Supplied entries =
____
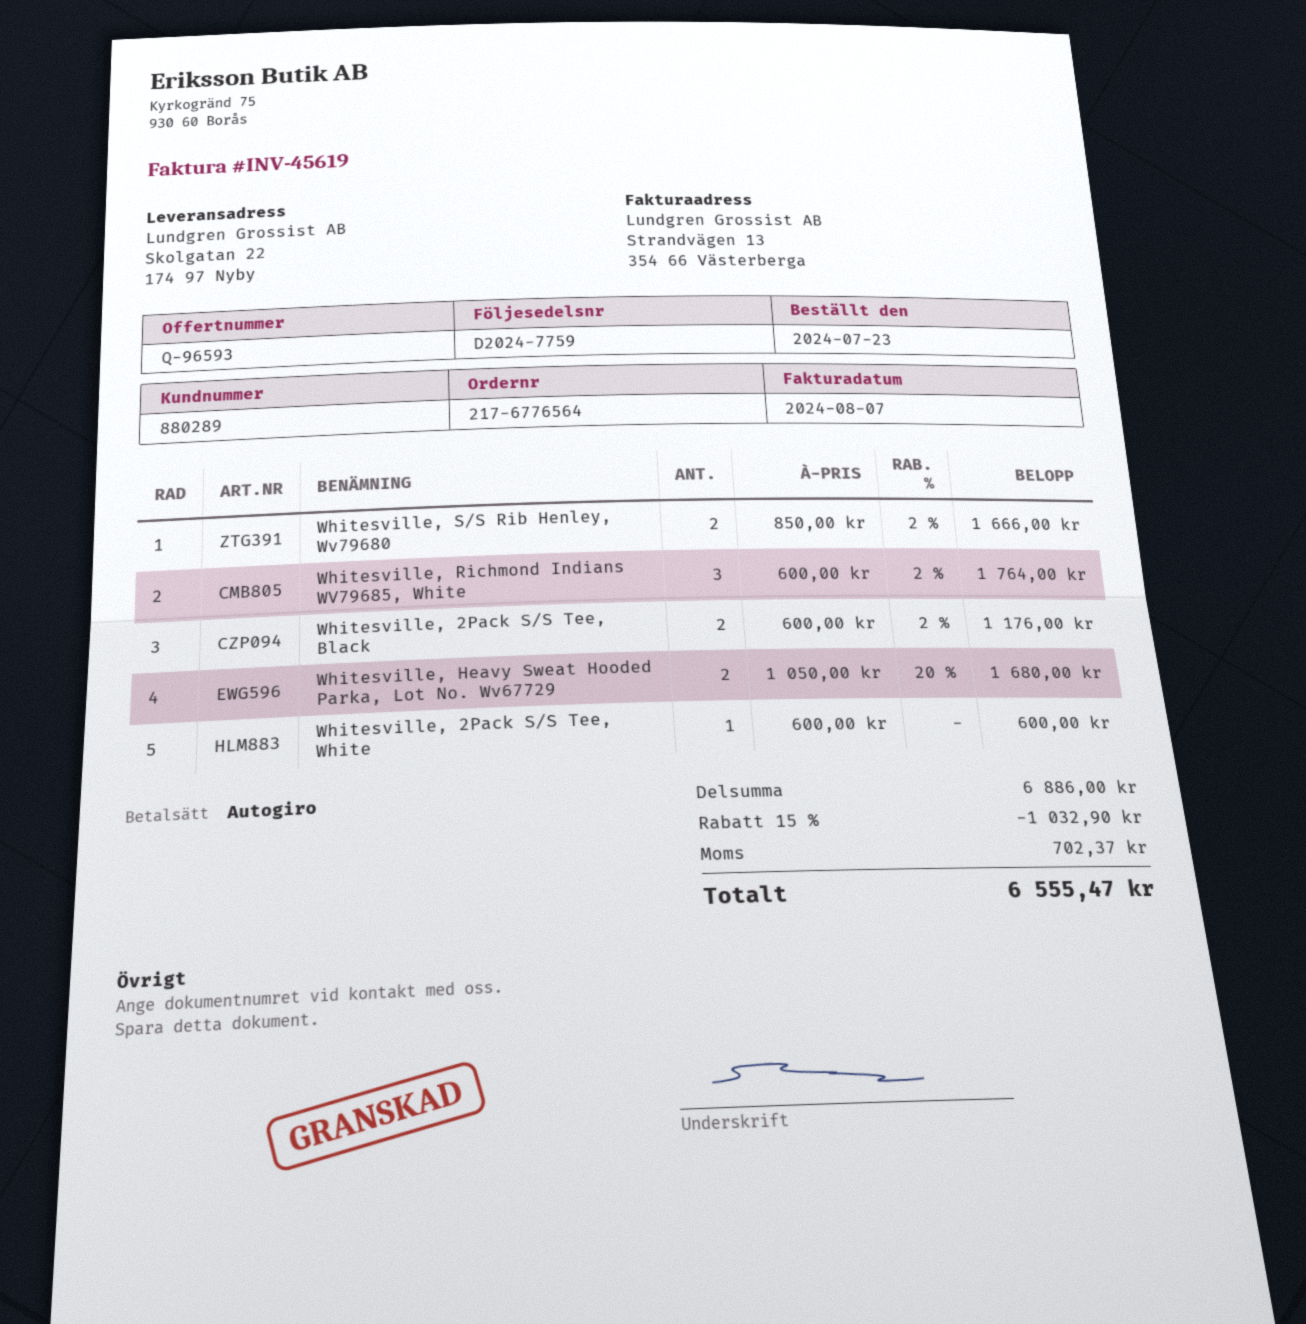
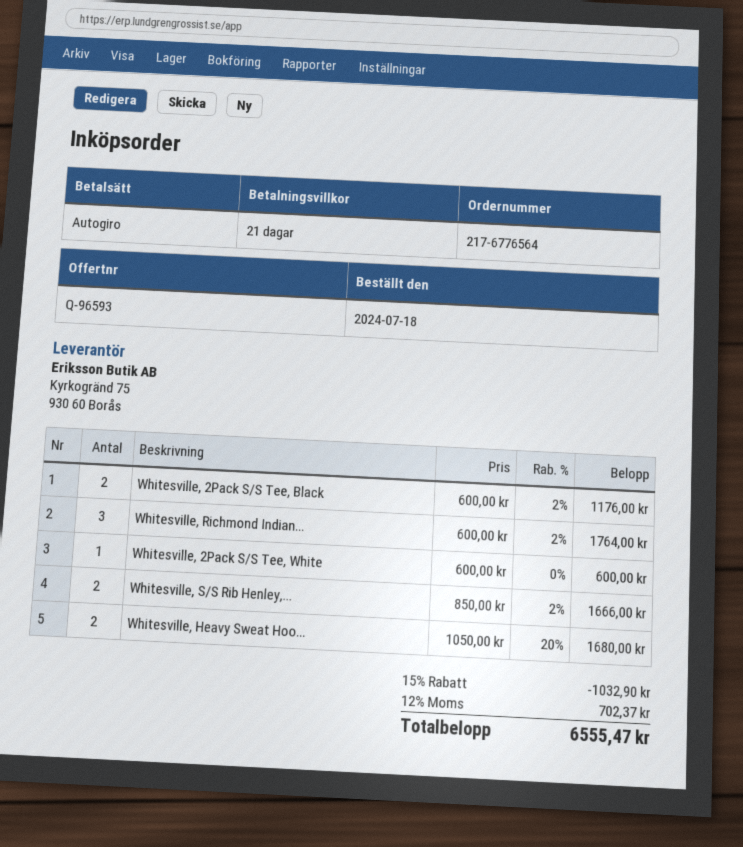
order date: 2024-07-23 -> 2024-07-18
____
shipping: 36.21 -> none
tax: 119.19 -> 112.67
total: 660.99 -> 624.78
____
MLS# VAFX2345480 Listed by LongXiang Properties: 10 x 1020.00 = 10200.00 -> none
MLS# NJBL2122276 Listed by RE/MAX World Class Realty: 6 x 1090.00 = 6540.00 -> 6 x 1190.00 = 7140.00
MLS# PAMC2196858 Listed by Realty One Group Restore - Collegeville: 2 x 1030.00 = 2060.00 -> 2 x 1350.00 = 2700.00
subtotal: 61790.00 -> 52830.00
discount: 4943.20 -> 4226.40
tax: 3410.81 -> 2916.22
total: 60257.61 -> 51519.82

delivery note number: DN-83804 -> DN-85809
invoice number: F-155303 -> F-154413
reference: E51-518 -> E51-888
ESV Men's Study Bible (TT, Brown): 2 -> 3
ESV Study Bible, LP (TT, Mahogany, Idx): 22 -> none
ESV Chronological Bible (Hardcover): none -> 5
____
Work instruction = Report all lines in the listing above that contain the word "Realty".

Solution for this problem =
MLS# NJBL2122276 Listed by RE/MAX World Class Realty: 6 x 1090.00 = 6540.00 -> 6 x 1190.00 = 7140.00
MLS# PAMC2196858 Listed by Realty One Group Restore - Collegeville: 2 x 1030.00 = 2060.00 -> 2 x 1350.00 = 2700.00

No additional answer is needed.